What the task asks: Print out all of the records exactly; no picture belongs in the result.

Exercise material:
═══

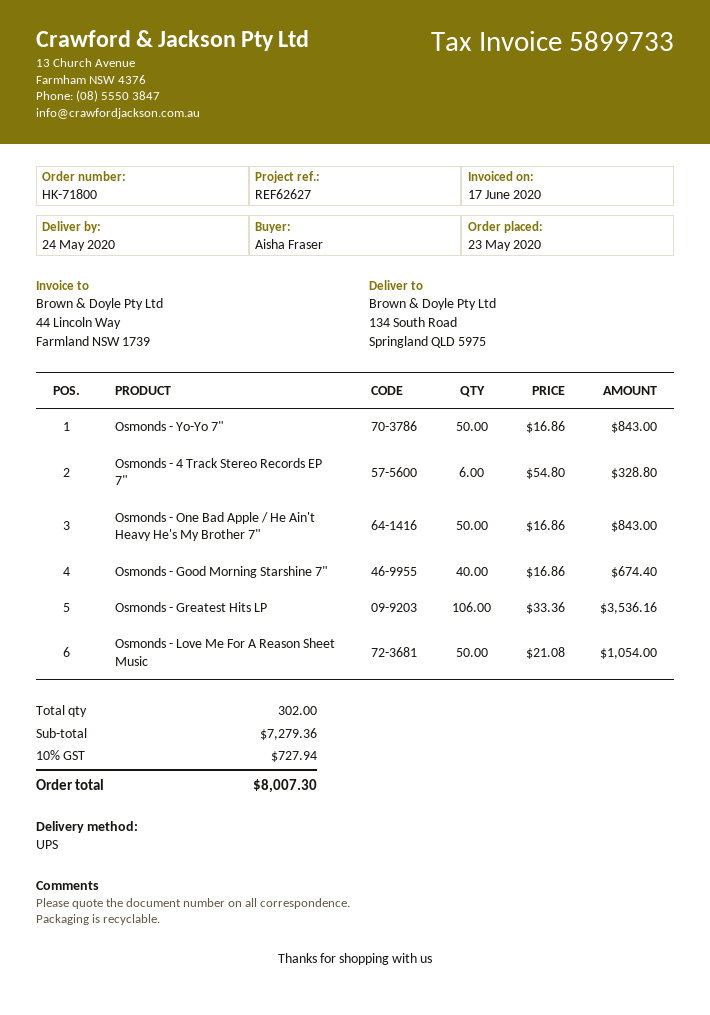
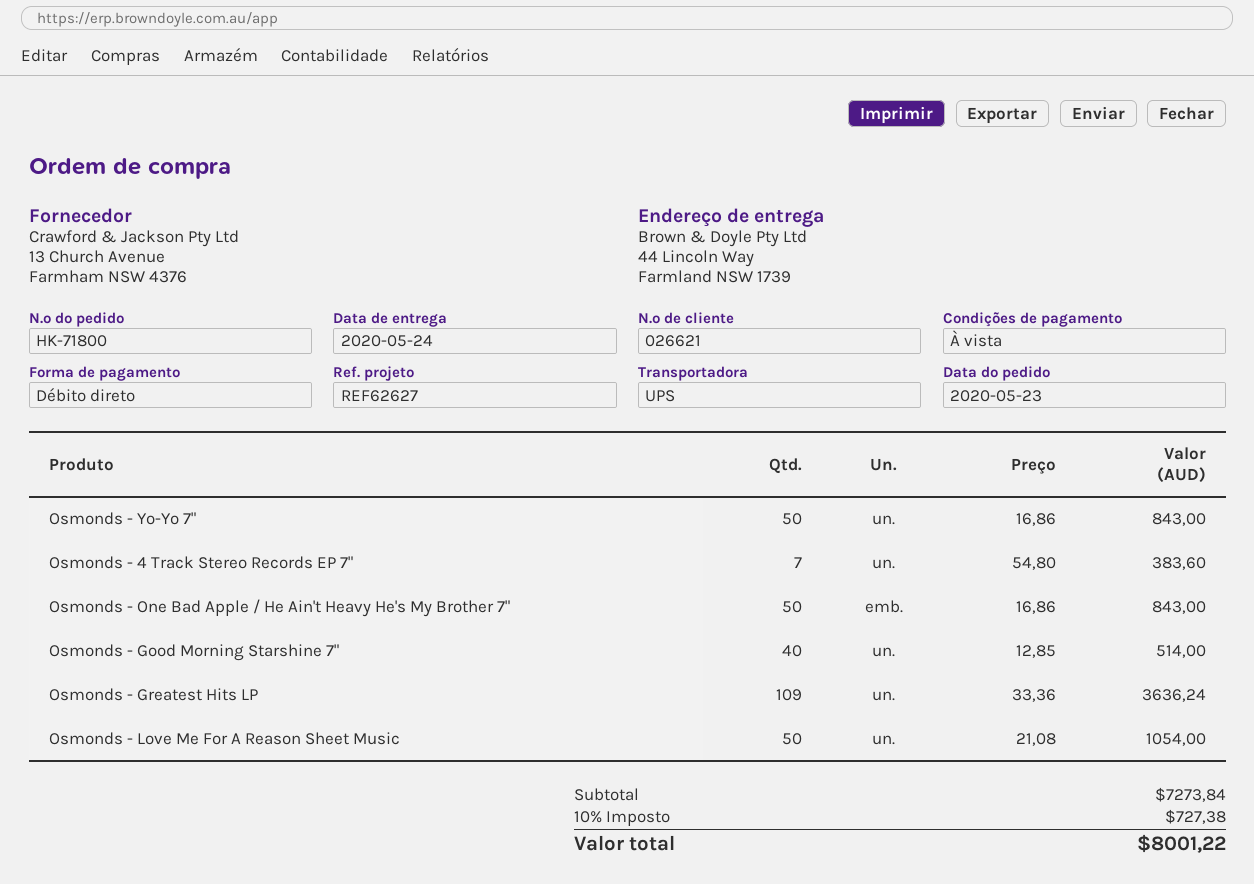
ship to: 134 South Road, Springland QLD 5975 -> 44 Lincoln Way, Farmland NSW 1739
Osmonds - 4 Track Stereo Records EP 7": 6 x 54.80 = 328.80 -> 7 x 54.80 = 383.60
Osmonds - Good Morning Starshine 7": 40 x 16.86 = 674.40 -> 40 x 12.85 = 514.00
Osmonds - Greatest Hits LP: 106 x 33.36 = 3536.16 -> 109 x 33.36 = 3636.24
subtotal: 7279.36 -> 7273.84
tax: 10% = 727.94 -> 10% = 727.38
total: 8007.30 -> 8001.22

═══

Response to this exercise:
ship to: 134 South Road, Springland QLD 5975 -> 44 Lincoln Way, Farmland NSW 1739
Osmonds - 4 Track Stereo Records EP 7": 6 x 54.80 = 328.80 -> 7 x 54.80 = 383.60
Osmonds - Good Morning Starshine 7": 40 x 16.86 = 674.40 -> 40 x 12.85 = 514.00
Osmonds - Greatest Hits LP: 106 x 33.36 = 3536.16 -> 109 x 33.36 = 3636.24
subtotal: 7279.36 -> 7273.84
tax: 10% = 727.94 -> 10% = 727.38
total: 8007.30 -> 8001.22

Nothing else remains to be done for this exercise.